Supreme Court of Wisconsin

January 10, 2018

Metropolitan Associates, Plaintiff-Appellant-Petitioner,
v.
City of Milwaukee, Defendant-Respondent.

          Submitted on Briefs: oral argument: September 15, 2017

         REVIEW OF A DECISION OF THE COURT OF APPEALS Reported at 373 Wis.2d 310, 895 N.W.2d 104 (2017 - Unpublished)

         Source of Appeal Court Circuit county Milwaukee Jeffrey A. Conen and Dennis P. Moroney Judge

          For the plaintiff-appellant-petitioner, there were briefs filed by Alan Marcuvitz, Nicholas J. Boerke, and Von Briesen & Roper, S.C., Milwaukee. There was an oral argument by Nicholas J. Boerke and Alan Marcuvitz.

          For the defendant-respondent, there was a brief filed by Grant F. Langley, city attorney, and Allison N. Flanagan, assistant city attorney. There was an oral argument by Allison N. Flanagan.
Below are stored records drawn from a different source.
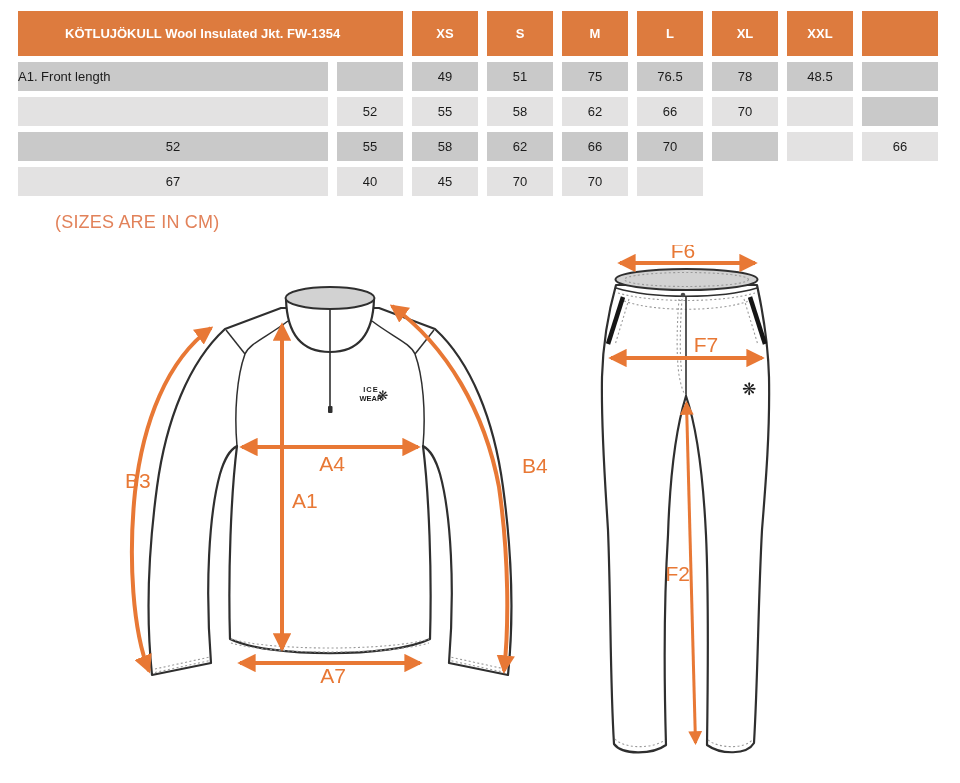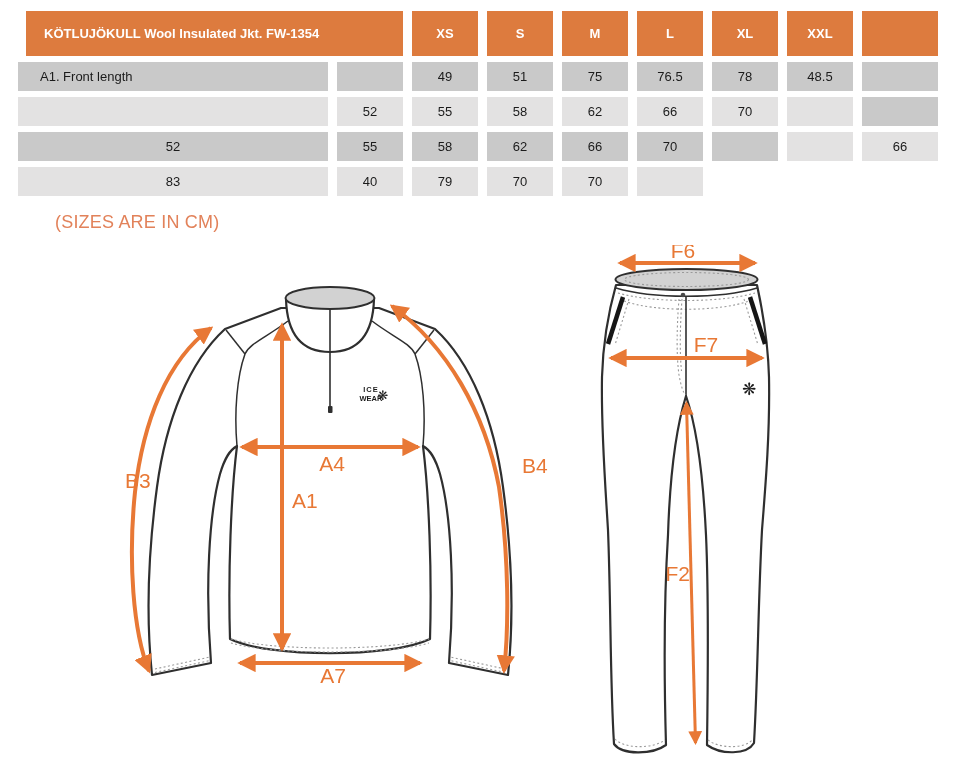--- a/index.html
+++ b/index.html
@@ -19,23 +19,23 @@
   
   .size-table{
     position:absolute;left:18px;top:11px;
     display:grid;
     grid-template-columns:310px 66px 66px 66px 66px 66px 66px 66px 76px;
     grid-template-rows:45px 29px 29px 29px 29px;
     column-gap:9px;row-gap:6px;
   }
   .hcell{background:var(--header-orange);color:#fff;font-weight:bold;font-size:13px;
          display:flex;align-items:center;justify-content:center;}
-  .hcell.title{grid-column:1 / span 2;justify-content:flex-start;padding-left:18px;margin-left:8px;}
+  .hcell.title{grid-column:1 / span 2;justify-content:flex-start;padding-left:47px;}
   .dcell{font-size:13px;color:var(--ink);display:flex;align-items:center;justify-content:center;}
-  .dcell.label{justify-content:flex-start;padding-left:22px;}
+  .dcell.label{justify-content:flex-start;}
   .r-dark{background:var(--row-dark);}
   .r-light{background:var(--row-light);}
 
   .note{position:absolute;left:55px;top:212px;font-size:18px;color:var(--note-orange);
         letter-spacing:.2px;}
 
   
   .jacket-svg{position:absolute;left:95px;top:242px;}
   .pants-svg{position:absolute;left:590px;top:245px;}
 
@@ -91,23 +91,23 @@
     <div class="dcell r-dark">52</div>
     <div class="dcell r-dark">55</div>
     <div class="dcell r-dark">58</div>
     <div class="dcell r-dark">62</div>
     <div class="dcell r-dark">66</div>
     <div class="dcell r-dark">70</div>
     <div class="dcell r-dark"></div>
 
     <div class="dcell r-light"></div>
     <div class="dcell r-light">66</div>
-    <div class="dcell r-light">83</div>
+    <div class="dcell r-light">67</div>
     <div class="dcell r-light">40</div>
-    <div class="dcell r-light">79</div>
+    <div class="dcell r-light">45</div>
     <div class="dcell r-light">70</div>
     <div class="dcell r-light">70</div>
     <div class="dcell r-light"></div>
   </div>
 
   <div class="note">(SIZES ARE IN CM)</div>
 
   <svg class="jacket-svg" width="470" height="480" viewBox="0 0 470 480">
     <defs>
       <marker id="ah-j" viewBox="0 0 10 10" refX="8.5" refY="5" markerWidth="4.6" markerHeight="4.6" orient="auto-start-reverse" markerUnits="strokeWidth">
          An amicus curiae brief was filed on behalf of League of Wisconsin Municipalities by Claire Silverman and League of Wisconsin Municipalities, Madison.
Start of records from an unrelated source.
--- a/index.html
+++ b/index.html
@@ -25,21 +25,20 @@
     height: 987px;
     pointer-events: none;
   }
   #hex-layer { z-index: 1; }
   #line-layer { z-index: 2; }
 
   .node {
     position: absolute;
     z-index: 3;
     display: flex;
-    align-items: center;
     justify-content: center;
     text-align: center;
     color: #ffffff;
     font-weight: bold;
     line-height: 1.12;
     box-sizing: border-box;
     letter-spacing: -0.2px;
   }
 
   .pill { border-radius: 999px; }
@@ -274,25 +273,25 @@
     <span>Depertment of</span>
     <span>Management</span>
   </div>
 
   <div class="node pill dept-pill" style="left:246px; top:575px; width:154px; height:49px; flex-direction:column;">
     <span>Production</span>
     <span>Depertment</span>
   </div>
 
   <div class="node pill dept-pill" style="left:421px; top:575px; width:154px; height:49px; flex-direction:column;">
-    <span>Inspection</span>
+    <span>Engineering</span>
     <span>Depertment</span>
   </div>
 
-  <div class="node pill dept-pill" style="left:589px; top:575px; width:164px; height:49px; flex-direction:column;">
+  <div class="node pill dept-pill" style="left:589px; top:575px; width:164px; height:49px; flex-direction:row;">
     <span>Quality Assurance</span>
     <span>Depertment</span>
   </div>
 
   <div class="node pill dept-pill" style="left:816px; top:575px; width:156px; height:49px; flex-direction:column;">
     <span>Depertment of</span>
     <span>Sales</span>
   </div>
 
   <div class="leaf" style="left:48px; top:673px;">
          R.G. BRADLEY, J. and KELLY, J. (coauthor) dissent (opinion filed).

          ANN WALSH BRADLEY, J.

         ¶1 The petitioner, Metropolitan Associates (Metropolitan), seeks review of an unpublished court of appeals decision affirming the circuit court's determination, which in turn affirmed the City of Milwaukee's (the City) tax assessment of property owned by Metropolitan.[1] Metropolitan contends that the court of appeals erred in concluding that the City complied with Wis.Stat. § 70.32(1) (2013-14)[2] in its assessment of Metropolitan's property.
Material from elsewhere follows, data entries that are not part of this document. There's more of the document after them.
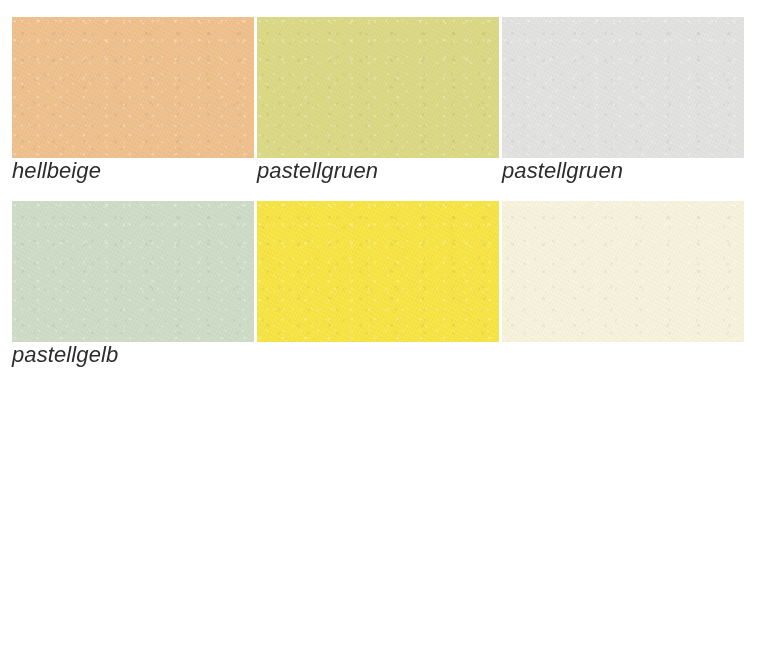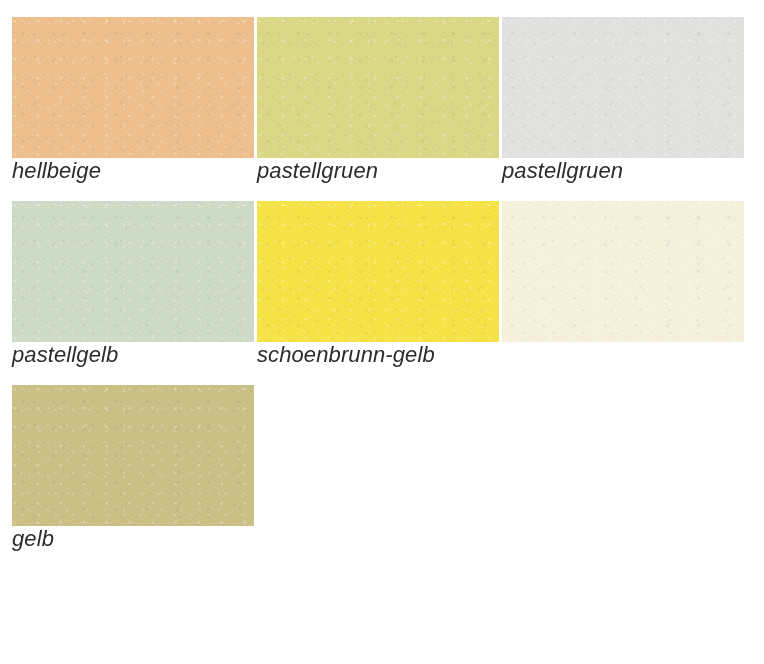--- a/index.html
+++ b/index.html
@@ -101,25 +101,20 @@
     <span class="swatch-label">pastellgruen</span>
   </div>
 
   <div class="swatch-cell">
     <div class="swatch-chip" style="background-color: rgb(206, 220, 198);"></div>
     <span class="swatch-label">pastellgelb</span>
   </div>
 
   <div class="swatch-cell">
     <div class="swatch-chip" style="background-color: rgb(247, 228, 68);"></div>
-    <span class="swatch-label">schoenbrunn-gelb</span>
   </div>
 
   <div class="swatch-cell">
     <div class="swatch-chip" style="background-color: rgb(247, 242, 220);"></div>
   </div>
 
-  <div class="swatch-cell">
-    <div class="swatch-chip" style="background-color: rgb(203, 192, 131);"></div>
-    <span class="swatch-label">gelb</span>
-  </div>
 
 </div>
 
 </body></html>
         ¶2 Specifically, Metropolitan argues that the City contravened Wis.Stat. § 70.32(1) because it failed to utilize the "best information" available when it relied on mass appraisal, and not single-property appraisal, in determining the value of Metropolitan's property. Metropolitan additionally asks this court to reject the findings of the circuit court regarding the reliability of the competing assessment evidence and the weight and credibility the circuit court attributed to that evidence. Ultimately, it argues that the application of the presumption of correctness to the City's assessment based on a mass appraisal constitutes an error of law.

         ¶3 We conclude that the City's assessment of Metropolitan's property complied with Wis.Stat. § 70.32(1). The City permissibly utilized mass appraisal for its initial assessment and appropriately defended its initial assessment with single property appraisals demonstrating that the assessment was not excessive.

         ¶4 Next, we decline Metropolitan's request to upset the circuit court's findings of fact. As the court of appeals aptly stated, "[i]n asking us to reject the court's judgment as to the weight and credibility of the competing assessment evidence, Metropolitan effectively asks us to substitute our judgment for the circuit court's regarding the credibility of witnesses and the relative weights to assign to various pieces of the evidence at trial, neither of which we can do."[3]

         ¶5 We conclude that the circuit court's findings of fact regarding the reliability of the respective appraisals are not clearly erroneous. Because the circuit court's findings are sufficient to support its determination regardless of whether the presumption of correctness was employed, we need not address whether the presumption of correctness attached to the assessment based on the initial mass appraisal.

         ¶6 Accordingly, we affirm the decision of the court of appeals.

         I

         ¶7 The facts presented arise from the City's assessments of seven properties owned by Metropolitan for the tax years 2008-2013. Metropolitan objected that the assessments were excessive, initially appealing to the City's Board of Assessors and Board of Review. The Board of Assessors and Board of Review both upheld the assessments. Metropolitan then brought an excessive assessment action in the circuit court.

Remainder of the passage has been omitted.